The data below holds the lines to copy: everything from the line containing "BIORIN - ARGAN OIL: 2 x 34.99 = 69.98 -> none" to the line containing "total: 310.48 -> 222.23", both ends included, set down exactly.

:: SUPPLIED DATA ::

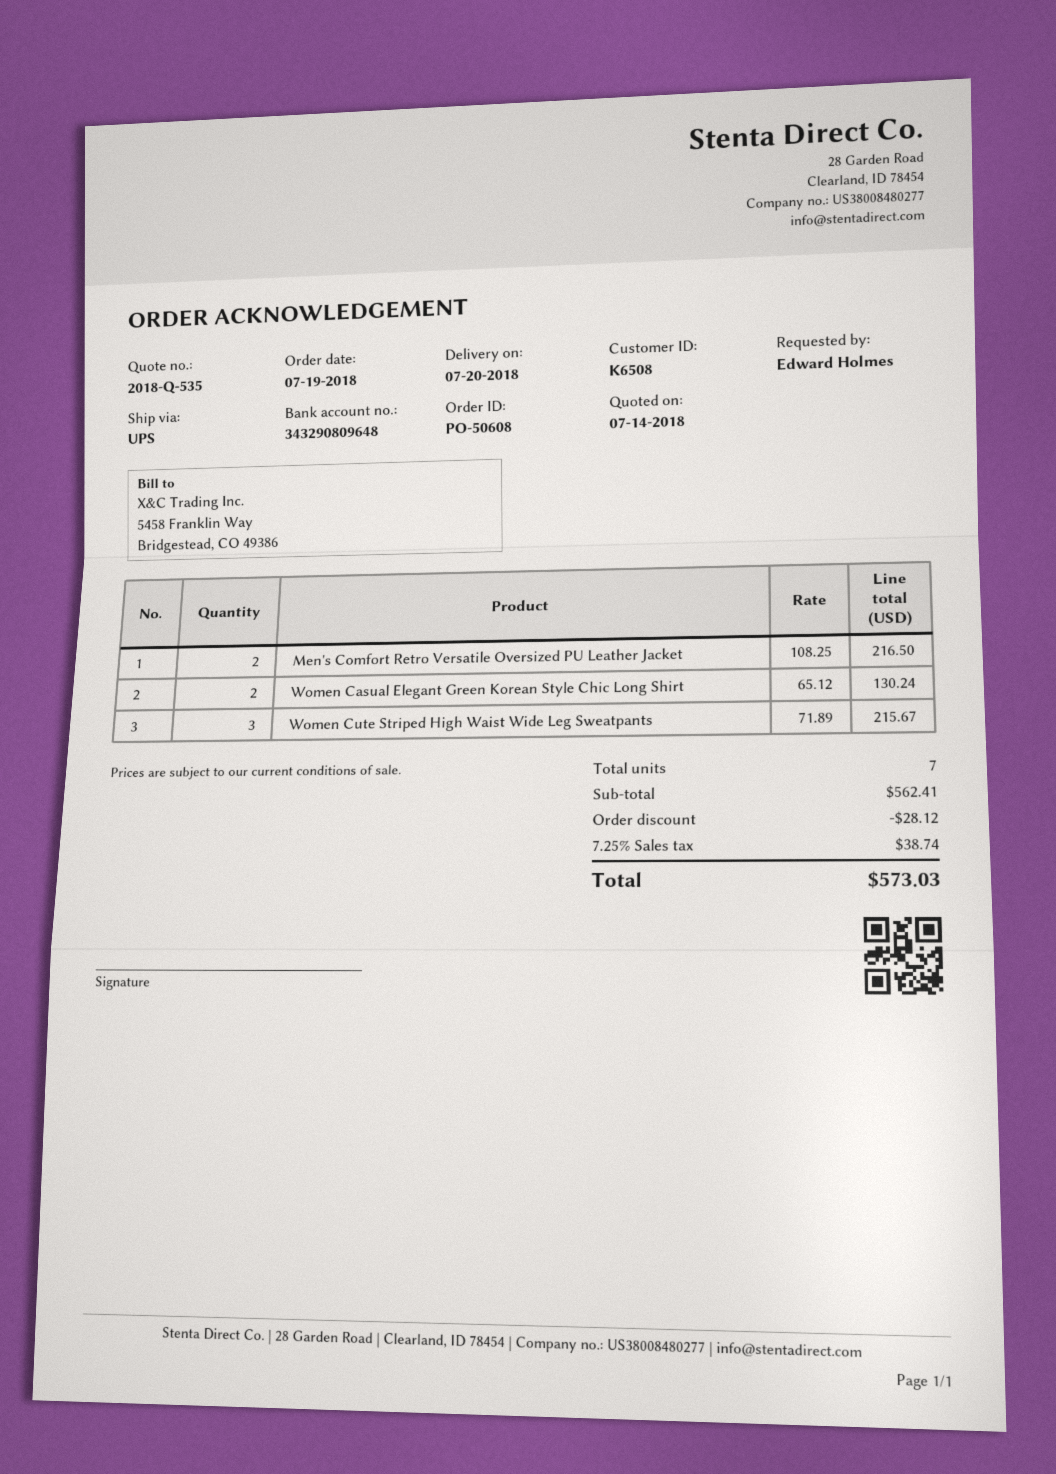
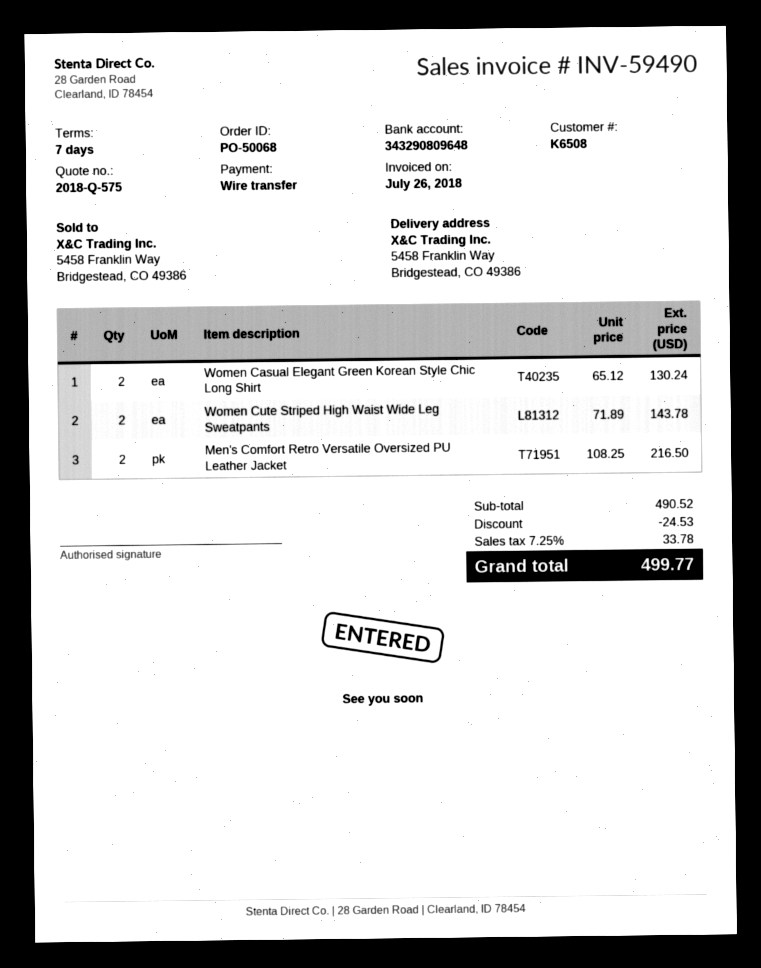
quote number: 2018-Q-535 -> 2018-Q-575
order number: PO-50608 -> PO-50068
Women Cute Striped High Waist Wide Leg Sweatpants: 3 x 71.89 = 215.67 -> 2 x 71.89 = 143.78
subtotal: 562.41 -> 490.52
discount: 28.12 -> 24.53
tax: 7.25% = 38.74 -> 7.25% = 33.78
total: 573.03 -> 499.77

:::
:: SUPPLIED DATA ::

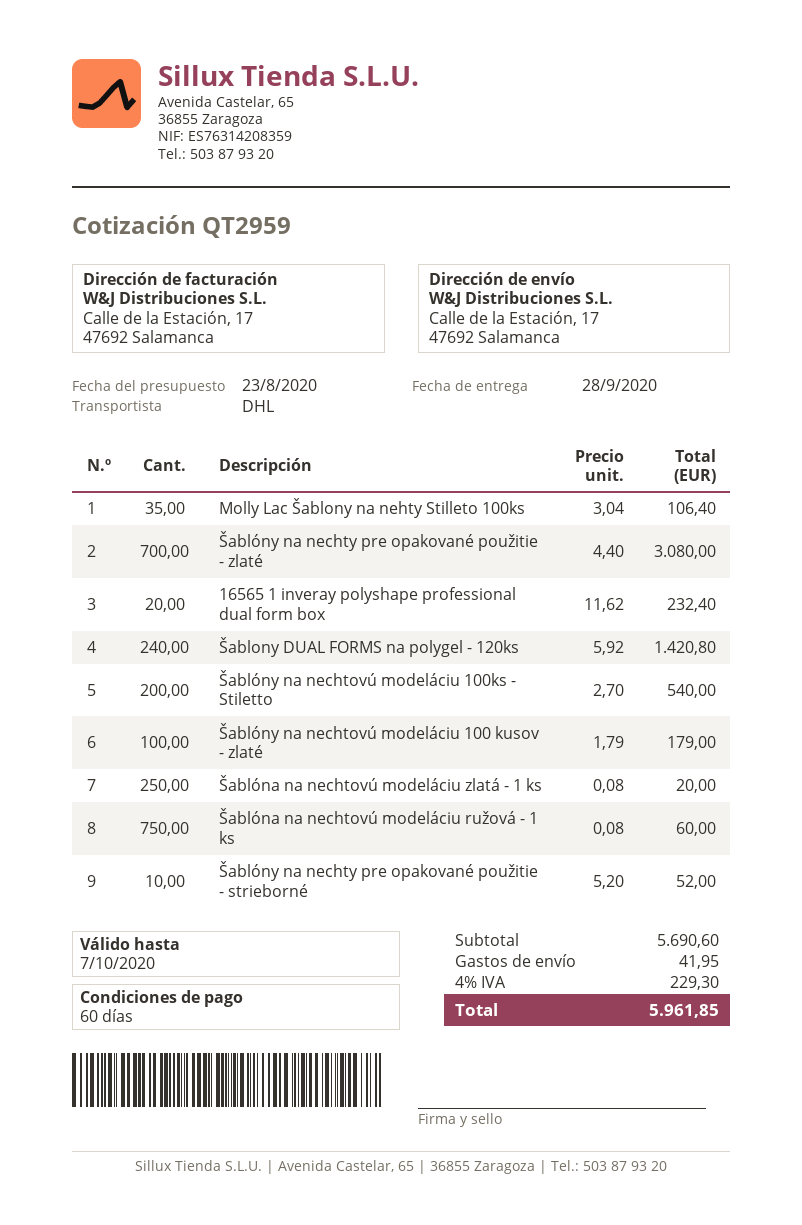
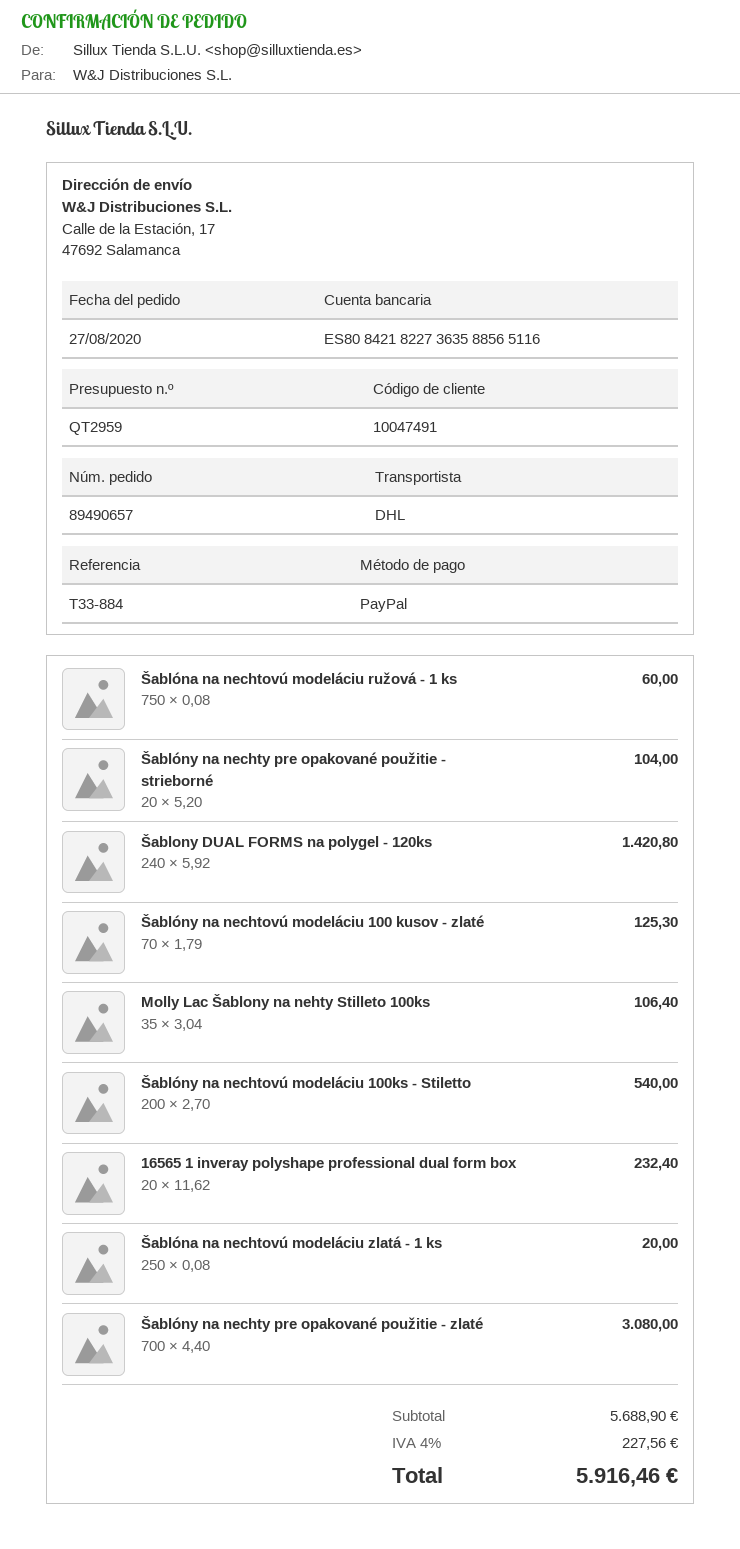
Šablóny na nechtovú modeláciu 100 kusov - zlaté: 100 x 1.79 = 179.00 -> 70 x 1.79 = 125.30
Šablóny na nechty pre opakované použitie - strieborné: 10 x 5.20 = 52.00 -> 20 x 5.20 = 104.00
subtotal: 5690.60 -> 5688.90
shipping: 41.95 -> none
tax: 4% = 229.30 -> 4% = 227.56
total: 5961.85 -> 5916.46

:::
:: SUPPLIED DATA ::

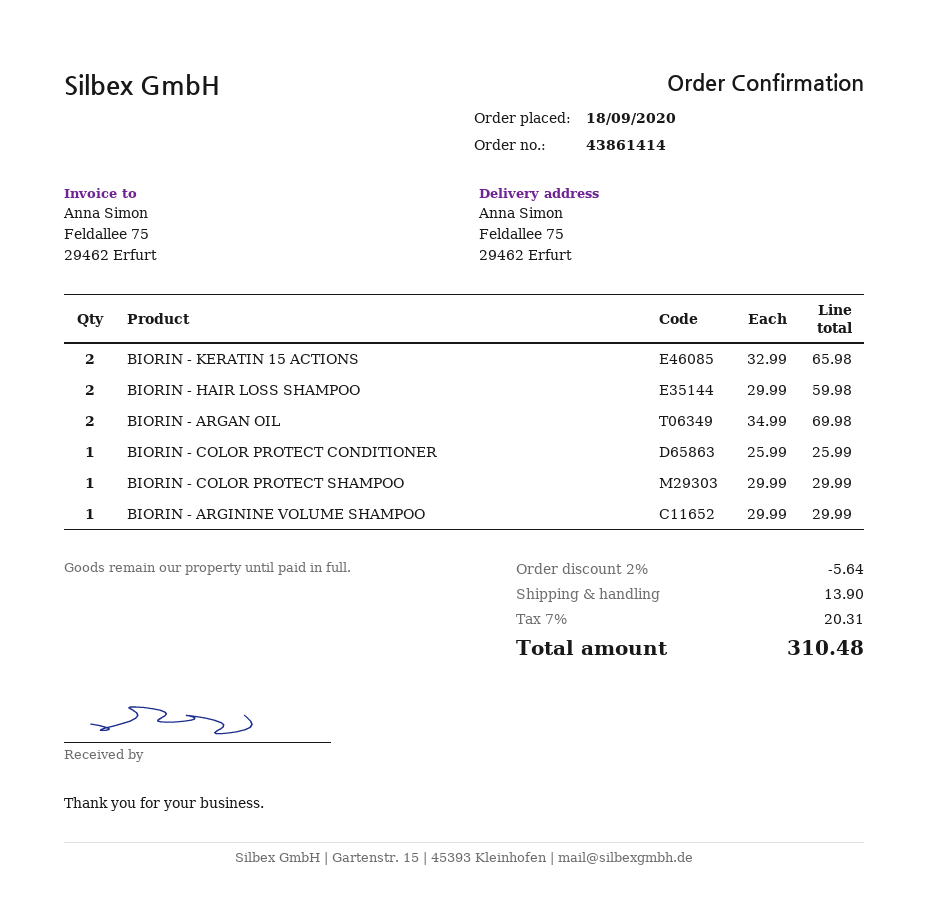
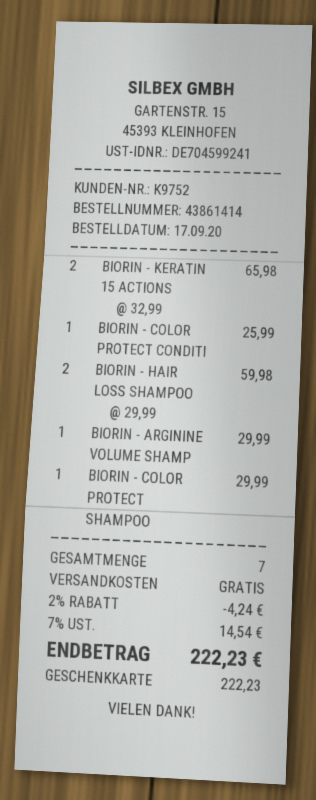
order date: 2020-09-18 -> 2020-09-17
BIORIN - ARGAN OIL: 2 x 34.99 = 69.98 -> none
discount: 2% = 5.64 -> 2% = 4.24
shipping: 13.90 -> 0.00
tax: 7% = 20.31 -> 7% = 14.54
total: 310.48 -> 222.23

:::

## OUTPUT OF THE EXERCISE
BIORIN - ARGAN OIL: 2 x 34.99 = 69.98 -> none
discount: 2% = 5.64 -> 2% = 4.24
shipping: 13.90 -> 0.00
tax: 7% = 20.31 -> 7% = 14.54
total: 310.48 -> 222.23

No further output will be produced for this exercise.